As I pedal my bike into another spectacular hill town in the Italian countryside, I am reminded of the saying, “Beauty often stems from madness.”
My lifelong friend and I decided we would do something special for our 50th birthdays, so we signed up with the tour group, Ciclismo Classico, for a 12-day bicycle tour across southern Italy. Many of these breathtaking towns are built on the most rugged and hilly of locations, likely for defensive purposes. The buildings appear to defy gravity as they cling to the surrounding hillsides. The streets in the towns are narrow and steep. I’m not sure where the children learn to ride their bikes, because if you pointed them uphill they would just fall over, and if you pointed them downhill you wouldn’t see your kid again for a week. Same with learning to drive—you might as well take a sledgehammer to the family car, considering the dangers presented by the tight, inclined hairpin turns. Speaking of driving, apparently if you put your flashers on you can park anywhere. It doesn’t seem to matter if you partially block the only street in town while you pop in for a quick café.

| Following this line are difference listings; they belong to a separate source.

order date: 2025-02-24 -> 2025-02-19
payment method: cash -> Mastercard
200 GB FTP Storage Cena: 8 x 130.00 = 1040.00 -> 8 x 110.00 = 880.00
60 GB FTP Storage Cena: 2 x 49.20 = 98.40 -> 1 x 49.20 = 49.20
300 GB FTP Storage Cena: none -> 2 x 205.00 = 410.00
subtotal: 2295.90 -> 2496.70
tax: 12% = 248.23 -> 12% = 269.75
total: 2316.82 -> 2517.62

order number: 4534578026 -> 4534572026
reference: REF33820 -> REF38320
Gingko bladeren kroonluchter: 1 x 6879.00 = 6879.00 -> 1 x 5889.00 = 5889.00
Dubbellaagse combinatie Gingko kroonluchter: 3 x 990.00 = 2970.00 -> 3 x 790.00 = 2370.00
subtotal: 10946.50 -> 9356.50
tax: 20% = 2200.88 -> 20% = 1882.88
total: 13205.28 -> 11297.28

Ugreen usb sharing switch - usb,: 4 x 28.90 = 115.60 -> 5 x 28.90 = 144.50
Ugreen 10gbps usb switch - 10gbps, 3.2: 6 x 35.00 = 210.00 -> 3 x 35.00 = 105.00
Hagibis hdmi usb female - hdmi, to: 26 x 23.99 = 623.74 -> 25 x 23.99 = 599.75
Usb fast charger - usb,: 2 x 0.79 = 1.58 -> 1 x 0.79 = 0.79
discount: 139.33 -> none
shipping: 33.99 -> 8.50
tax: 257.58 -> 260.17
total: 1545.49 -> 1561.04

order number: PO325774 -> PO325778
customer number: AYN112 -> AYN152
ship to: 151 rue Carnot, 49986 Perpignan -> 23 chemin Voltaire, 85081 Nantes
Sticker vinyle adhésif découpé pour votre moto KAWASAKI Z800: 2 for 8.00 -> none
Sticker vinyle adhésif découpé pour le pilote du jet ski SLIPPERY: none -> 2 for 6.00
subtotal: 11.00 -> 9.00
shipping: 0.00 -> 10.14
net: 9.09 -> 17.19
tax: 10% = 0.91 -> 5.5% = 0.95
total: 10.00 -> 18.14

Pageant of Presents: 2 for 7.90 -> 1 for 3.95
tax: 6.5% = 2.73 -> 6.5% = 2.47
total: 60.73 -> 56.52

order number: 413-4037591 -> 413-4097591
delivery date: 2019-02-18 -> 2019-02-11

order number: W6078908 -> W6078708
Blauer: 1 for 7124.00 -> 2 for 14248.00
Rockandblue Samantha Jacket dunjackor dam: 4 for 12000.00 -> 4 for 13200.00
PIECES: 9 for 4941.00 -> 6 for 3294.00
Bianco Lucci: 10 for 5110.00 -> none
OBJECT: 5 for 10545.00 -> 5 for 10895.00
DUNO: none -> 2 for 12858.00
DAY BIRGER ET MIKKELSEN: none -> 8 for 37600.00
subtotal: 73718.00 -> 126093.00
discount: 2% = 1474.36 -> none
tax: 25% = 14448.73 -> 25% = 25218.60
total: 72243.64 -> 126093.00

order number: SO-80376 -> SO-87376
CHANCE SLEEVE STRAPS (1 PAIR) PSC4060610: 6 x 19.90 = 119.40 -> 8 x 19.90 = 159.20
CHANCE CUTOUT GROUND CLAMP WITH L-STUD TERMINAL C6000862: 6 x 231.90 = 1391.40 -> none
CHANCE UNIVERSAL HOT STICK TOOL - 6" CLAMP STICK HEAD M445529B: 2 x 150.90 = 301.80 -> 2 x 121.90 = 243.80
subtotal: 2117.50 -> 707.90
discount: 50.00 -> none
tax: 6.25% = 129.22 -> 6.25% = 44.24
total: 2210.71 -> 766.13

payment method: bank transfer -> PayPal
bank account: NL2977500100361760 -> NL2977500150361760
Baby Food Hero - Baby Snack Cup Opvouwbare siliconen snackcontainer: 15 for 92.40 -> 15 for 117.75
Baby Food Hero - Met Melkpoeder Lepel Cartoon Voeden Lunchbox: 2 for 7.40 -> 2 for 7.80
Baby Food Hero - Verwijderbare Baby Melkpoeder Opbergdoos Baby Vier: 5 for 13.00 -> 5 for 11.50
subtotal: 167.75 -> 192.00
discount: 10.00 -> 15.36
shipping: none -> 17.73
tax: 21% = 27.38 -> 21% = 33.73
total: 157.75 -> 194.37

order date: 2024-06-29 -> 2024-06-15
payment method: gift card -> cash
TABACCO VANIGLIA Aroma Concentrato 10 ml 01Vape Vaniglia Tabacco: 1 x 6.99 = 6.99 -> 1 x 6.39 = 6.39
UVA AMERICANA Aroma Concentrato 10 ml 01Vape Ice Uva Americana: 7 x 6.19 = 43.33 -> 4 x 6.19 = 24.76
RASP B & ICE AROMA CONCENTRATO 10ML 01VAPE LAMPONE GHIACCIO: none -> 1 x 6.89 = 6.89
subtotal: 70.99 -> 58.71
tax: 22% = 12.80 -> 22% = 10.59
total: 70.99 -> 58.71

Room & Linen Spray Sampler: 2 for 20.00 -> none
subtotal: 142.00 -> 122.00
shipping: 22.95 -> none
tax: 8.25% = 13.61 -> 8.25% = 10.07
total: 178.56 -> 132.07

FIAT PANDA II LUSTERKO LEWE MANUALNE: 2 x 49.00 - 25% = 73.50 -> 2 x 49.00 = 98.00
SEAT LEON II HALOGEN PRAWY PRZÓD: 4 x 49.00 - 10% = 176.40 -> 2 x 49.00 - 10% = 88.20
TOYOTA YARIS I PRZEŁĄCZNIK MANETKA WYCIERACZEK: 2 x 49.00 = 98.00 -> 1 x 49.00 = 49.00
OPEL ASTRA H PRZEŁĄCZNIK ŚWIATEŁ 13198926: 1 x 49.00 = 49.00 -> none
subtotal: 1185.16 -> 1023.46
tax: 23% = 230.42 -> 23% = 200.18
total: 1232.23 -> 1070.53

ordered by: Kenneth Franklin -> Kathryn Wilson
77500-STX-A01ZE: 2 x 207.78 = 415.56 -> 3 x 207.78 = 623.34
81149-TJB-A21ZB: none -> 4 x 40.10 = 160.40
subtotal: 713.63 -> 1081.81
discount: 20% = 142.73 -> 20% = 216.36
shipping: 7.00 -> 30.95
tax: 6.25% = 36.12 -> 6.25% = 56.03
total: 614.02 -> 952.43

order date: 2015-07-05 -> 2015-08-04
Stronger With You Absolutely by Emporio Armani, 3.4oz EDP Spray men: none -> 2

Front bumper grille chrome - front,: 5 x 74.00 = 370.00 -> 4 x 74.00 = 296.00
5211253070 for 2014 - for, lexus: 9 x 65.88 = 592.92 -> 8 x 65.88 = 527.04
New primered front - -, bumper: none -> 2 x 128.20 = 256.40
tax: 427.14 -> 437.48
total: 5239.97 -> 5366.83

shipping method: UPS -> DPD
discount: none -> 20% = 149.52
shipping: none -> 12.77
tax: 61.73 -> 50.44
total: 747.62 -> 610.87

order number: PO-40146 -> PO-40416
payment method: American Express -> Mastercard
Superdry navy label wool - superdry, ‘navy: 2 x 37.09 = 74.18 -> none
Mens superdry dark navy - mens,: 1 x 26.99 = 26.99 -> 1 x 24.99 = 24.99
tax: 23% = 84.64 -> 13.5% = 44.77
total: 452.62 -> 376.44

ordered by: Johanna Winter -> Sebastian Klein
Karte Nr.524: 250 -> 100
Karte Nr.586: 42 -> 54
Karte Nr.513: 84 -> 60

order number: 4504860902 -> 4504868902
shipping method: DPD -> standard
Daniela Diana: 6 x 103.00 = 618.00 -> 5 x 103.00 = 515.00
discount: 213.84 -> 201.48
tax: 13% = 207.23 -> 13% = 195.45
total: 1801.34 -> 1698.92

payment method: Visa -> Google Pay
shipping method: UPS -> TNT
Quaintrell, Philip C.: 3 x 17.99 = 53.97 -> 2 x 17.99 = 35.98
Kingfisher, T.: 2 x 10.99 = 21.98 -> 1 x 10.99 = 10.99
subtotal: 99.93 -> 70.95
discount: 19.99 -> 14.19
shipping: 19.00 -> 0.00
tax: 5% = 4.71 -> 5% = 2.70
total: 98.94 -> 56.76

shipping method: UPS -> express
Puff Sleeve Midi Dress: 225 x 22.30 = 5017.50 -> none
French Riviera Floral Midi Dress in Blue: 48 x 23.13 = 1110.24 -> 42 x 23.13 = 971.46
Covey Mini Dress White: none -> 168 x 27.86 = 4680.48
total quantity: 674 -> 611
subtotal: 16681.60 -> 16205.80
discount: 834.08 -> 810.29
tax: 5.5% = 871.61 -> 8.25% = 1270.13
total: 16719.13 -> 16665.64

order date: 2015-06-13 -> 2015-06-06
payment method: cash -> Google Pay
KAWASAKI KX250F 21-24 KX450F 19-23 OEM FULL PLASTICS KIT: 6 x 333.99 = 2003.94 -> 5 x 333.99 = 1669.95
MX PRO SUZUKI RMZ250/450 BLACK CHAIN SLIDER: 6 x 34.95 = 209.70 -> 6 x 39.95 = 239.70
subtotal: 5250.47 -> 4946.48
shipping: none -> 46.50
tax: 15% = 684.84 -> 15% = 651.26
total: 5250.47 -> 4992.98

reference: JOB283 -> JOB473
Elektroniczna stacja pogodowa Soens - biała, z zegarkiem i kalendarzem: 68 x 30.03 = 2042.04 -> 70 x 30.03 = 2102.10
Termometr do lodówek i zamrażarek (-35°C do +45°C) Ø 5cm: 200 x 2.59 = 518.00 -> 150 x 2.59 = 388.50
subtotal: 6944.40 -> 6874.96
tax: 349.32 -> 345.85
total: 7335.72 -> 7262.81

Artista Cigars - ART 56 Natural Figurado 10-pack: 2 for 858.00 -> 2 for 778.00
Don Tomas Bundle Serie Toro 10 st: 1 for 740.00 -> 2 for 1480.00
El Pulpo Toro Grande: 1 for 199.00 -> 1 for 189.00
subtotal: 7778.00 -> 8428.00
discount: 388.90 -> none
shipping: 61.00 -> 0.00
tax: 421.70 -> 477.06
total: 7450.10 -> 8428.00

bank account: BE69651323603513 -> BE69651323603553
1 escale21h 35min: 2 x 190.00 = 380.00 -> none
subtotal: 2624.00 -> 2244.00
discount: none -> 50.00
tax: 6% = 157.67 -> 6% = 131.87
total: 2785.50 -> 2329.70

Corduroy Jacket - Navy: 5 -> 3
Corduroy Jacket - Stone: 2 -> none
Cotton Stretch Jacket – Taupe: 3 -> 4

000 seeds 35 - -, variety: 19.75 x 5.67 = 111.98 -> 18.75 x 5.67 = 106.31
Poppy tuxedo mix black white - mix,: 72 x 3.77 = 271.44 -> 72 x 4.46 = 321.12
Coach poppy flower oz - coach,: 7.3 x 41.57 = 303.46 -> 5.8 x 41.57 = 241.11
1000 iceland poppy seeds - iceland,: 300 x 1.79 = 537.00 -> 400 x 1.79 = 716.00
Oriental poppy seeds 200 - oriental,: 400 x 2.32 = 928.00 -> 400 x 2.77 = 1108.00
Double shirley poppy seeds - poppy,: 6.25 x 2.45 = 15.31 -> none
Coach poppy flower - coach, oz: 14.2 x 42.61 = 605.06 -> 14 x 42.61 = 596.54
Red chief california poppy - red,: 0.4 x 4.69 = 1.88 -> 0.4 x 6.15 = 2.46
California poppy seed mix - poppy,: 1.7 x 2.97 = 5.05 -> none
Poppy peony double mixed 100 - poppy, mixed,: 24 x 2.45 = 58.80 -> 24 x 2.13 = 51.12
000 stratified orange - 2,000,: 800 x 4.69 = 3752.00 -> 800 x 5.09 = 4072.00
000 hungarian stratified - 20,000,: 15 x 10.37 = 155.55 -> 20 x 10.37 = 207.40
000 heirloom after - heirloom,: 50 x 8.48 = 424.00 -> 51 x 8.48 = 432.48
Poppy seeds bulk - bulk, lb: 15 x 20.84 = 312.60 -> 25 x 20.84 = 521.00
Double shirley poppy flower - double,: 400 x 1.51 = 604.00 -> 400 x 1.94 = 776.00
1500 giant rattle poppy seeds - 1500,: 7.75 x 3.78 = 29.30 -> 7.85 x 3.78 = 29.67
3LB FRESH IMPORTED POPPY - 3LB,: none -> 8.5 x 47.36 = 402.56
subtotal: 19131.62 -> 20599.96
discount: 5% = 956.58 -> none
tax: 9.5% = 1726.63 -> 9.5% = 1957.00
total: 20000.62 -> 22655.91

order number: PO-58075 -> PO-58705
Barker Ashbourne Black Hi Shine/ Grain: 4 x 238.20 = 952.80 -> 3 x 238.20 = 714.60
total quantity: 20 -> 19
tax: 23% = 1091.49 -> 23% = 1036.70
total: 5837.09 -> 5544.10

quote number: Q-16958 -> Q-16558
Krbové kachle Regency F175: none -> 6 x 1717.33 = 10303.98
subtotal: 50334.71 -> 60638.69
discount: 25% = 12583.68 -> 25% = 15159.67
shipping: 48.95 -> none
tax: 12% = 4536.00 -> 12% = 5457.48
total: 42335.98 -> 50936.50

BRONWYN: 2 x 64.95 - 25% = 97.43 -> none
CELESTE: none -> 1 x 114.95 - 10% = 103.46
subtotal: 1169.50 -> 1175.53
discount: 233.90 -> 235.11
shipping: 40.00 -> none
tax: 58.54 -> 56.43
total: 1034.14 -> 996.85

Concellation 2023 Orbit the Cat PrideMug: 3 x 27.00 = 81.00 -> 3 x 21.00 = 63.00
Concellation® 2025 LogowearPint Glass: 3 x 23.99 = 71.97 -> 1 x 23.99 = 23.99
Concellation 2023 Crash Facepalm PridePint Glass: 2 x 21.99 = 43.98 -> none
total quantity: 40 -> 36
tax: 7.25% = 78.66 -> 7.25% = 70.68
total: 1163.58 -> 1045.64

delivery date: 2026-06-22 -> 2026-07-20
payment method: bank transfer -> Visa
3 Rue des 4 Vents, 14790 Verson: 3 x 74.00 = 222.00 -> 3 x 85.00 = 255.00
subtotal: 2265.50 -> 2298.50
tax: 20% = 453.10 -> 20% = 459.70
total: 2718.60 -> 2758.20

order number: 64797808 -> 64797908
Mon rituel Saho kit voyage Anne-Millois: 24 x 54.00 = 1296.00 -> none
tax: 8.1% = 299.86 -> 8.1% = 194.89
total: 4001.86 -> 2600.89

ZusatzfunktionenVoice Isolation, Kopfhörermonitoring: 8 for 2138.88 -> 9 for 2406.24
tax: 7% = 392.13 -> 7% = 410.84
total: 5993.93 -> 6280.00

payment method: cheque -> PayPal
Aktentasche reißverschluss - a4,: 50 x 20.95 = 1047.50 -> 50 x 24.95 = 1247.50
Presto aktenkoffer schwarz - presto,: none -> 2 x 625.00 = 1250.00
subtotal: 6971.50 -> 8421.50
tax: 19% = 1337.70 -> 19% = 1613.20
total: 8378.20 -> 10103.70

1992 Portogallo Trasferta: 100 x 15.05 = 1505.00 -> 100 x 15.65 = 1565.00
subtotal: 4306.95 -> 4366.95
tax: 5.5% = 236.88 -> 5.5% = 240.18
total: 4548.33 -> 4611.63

Every town has a central palazzo filled with old men smoking and talking. I’m not exactly sure what they said to each other as my Italian is a little rusty, but I think it went something like, “I had nothing to say to you yesterday and I’ve got nothing to say to you today. Nothing has changed except for those two guys in spandex over there. Are you going to be here tomorrow? Because I will have nothing to say to you then either.”
One Sunday afternoon we sat on one of the benches in the palazzo and had a beer. The number of men gradually increased as the afternoon siesta hour receded and their wives kicked them out while they prepared Sunday dinner. It dawned on us that, judging by the looks we were getting, we were probably on someone’s bench. Sure enough, when we stood up to leave three old men immediately took our place. At least we gave them something new to talk about.
Life was simple on this trip—we would cycle during the day while admiring the amazing scenery. Challenging switchback climbs would segue into fast, flowing descents as we competed in our own Giro d’Italia (albeit one for middle-aged men with hairy legs). This was punctuated by stops for espresso, pastries, or gelato, and of course time was allotted for delicious lunches of pasta, fish, meats, and other delicacies. Nights were spent sampling fabulous southern Italian cuisine while sipping amazing Italian wines until we would either pass out or fall into a peaceful slumber. The rhythm of the country gradually replaced our North American impatience, allowing us to take the time to savor the experience.
My advice? Slow down and enjoy life, and remember the importance of good friends.